Exercise material:
'''

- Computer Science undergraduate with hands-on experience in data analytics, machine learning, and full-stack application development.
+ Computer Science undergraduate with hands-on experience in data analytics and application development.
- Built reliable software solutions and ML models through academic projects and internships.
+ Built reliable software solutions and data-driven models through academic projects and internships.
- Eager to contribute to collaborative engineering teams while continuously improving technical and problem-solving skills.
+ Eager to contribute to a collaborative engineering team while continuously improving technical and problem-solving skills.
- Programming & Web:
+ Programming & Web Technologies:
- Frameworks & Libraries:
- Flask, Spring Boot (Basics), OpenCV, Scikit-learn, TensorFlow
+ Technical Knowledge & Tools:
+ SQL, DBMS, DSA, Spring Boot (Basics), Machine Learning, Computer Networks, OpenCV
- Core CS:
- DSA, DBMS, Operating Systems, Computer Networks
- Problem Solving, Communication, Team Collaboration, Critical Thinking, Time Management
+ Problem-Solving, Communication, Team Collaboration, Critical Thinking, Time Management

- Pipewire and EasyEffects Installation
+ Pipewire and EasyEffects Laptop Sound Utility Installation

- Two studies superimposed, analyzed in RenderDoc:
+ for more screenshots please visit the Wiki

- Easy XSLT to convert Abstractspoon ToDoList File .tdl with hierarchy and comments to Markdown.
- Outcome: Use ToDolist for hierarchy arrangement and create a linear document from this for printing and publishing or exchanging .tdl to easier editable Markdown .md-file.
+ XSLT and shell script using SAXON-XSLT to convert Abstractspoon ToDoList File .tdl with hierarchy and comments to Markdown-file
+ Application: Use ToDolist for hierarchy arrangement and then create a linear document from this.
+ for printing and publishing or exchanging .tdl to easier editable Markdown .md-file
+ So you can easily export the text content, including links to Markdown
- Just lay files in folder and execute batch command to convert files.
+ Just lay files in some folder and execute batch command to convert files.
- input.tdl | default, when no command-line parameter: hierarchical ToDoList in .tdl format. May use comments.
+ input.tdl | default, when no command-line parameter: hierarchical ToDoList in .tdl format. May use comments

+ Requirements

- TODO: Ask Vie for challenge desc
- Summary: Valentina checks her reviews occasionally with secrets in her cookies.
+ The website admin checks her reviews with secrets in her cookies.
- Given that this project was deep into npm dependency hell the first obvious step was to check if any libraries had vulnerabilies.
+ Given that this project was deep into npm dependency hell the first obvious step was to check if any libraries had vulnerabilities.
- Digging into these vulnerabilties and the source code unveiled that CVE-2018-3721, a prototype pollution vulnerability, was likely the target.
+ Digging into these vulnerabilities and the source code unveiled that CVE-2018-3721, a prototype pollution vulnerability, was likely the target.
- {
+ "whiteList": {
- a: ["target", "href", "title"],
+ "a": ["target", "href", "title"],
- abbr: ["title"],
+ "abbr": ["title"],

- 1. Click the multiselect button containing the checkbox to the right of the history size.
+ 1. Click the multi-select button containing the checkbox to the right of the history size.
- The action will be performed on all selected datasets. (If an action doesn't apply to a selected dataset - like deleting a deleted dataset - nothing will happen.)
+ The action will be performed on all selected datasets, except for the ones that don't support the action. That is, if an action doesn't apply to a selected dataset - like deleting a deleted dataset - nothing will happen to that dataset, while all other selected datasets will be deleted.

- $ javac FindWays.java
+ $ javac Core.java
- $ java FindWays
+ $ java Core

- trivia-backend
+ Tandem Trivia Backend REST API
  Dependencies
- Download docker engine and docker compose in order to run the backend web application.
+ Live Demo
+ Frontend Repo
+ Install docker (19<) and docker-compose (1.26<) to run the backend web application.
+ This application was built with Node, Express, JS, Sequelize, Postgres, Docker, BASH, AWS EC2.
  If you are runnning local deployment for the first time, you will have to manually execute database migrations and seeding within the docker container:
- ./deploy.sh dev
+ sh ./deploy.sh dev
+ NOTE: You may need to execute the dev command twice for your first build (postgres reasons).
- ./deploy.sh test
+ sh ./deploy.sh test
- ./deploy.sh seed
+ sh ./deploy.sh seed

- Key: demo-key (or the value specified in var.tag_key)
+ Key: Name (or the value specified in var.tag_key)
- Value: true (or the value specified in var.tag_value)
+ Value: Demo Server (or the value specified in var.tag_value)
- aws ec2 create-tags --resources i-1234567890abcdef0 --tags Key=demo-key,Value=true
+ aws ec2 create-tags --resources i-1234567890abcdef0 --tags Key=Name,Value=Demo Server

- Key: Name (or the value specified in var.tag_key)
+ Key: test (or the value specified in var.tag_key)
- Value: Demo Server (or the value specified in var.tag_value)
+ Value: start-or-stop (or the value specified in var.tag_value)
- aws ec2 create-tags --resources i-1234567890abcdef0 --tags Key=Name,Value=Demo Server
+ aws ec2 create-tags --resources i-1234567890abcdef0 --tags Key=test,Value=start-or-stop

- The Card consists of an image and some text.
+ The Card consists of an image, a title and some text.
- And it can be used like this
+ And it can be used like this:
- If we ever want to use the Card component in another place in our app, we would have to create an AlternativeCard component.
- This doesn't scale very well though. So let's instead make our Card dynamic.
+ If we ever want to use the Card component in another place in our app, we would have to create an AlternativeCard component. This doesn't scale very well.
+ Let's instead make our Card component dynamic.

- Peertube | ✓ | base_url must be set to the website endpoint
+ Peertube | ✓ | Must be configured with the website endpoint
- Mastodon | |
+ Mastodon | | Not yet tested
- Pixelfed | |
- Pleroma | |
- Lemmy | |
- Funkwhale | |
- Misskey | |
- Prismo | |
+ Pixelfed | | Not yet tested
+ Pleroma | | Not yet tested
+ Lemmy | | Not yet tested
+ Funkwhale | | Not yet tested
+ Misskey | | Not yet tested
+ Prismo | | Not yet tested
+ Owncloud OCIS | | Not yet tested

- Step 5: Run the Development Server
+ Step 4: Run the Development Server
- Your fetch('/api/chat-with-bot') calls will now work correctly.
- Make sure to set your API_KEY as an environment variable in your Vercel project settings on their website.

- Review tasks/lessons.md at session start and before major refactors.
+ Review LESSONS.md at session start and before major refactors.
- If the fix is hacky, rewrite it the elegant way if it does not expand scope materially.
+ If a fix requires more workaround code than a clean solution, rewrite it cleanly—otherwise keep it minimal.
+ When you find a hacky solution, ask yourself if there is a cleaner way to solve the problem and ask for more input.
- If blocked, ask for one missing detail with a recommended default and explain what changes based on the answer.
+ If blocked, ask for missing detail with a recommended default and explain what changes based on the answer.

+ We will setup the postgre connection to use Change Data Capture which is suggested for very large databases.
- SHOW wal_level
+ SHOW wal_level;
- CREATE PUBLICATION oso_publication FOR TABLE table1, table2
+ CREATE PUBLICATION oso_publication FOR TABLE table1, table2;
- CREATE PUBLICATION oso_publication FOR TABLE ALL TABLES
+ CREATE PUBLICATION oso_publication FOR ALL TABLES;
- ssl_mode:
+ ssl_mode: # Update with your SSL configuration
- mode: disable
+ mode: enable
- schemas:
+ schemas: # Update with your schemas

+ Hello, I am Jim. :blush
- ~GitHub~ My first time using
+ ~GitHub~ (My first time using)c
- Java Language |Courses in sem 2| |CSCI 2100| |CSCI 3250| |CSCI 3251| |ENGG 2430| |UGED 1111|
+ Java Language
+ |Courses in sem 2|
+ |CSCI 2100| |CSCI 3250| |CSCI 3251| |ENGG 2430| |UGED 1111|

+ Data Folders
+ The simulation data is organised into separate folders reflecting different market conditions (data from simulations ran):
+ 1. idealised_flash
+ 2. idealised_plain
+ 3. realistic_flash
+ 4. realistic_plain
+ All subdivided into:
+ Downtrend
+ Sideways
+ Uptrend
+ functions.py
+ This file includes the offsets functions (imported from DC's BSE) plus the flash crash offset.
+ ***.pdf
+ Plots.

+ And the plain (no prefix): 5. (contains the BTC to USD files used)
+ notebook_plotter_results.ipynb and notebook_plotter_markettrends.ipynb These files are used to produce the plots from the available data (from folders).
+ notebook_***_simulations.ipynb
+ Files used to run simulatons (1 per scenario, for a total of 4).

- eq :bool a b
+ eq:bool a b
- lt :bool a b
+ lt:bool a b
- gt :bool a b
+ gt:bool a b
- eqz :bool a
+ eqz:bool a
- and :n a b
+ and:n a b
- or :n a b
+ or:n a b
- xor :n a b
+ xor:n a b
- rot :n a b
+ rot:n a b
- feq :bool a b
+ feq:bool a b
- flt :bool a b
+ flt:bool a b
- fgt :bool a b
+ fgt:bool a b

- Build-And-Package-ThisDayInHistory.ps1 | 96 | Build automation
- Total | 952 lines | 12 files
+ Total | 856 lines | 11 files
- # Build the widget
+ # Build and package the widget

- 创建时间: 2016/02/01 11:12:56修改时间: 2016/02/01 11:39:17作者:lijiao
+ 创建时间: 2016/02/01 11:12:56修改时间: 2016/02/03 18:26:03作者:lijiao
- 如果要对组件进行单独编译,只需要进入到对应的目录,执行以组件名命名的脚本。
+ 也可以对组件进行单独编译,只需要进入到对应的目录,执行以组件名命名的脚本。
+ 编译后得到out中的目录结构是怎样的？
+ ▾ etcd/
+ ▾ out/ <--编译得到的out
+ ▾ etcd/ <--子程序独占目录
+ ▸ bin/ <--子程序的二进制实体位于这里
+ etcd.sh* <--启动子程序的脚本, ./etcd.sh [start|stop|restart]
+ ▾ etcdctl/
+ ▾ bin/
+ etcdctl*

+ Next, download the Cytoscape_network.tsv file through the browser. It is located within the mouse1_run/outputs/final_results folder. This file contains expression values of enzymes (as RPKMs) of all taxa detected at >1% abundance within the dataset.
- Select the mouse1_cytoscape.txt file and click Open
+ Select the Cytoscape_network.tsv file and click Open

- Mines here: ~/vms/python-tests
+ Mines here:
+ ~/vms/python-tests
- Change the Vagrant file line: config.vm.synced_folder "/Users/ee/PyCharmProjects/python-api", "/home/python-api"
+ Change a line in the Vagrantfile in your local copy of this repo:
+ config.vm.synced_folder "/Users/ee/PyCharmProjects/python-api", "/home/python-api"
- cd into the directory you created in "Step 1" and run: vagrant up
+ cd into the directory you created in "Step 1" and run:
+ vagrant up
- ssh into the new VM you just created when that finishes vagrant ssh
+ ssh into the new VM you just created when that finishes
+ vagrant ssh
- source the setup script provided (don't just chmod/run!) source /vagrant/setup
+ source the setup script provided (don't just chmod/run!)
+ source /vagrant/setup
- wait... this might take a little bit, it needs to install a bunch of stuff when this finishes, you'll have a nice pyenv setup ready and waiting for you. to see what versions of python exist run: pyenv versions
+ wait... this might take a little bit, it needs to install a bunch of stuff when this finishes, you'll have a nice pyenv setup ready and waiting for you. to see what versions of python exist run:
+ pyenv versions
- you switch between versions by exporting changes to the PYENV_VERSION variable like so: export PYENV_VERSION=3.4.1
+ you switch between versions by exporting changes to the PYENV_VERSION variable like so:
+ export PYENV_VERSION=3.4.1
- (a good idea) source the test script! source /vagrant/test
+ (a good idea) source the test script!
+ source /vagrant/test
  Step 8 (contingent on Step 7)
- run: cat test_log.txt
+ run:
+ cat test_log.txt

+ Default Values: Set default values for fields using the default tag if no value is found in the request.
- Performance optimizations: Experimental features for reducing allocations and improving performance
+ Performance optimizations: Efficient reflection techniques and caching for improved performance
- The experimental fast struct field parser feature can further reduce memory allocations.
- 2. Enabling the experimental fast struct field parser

'''

Exercise: Output the material above exactly, but only from the line that carries "Dependencies" through the line that carries "- Key: demo-key".

Solution:
  Dependencies
- Download docker engine and docker compose in order to run the backend web application.
+ Live Demo
+ Frontend Repo
+ Install docker (19<) and docker-compose (1.26<) to run the backend web application.
+ This application was built with Node, Express, JS, Sequelize, Postgres, Docker, BASH, AWS EC2.
  If you are runnning local deployment for the first time, you will have to manually execute database migrations and seeding within the docker container:
- ./deploy.sh dev
+ sh ./deploy.sh dev
+ NOTE: You may need to execute the dev command twice for your first build (postgres reasons).
- ./deploy.sh test
+ sh ./deploy.sh test
- ./deploy.sh seed
+ sh ./deploy.sh seed

- Key: demo-key (or the value specified in var.tag_key)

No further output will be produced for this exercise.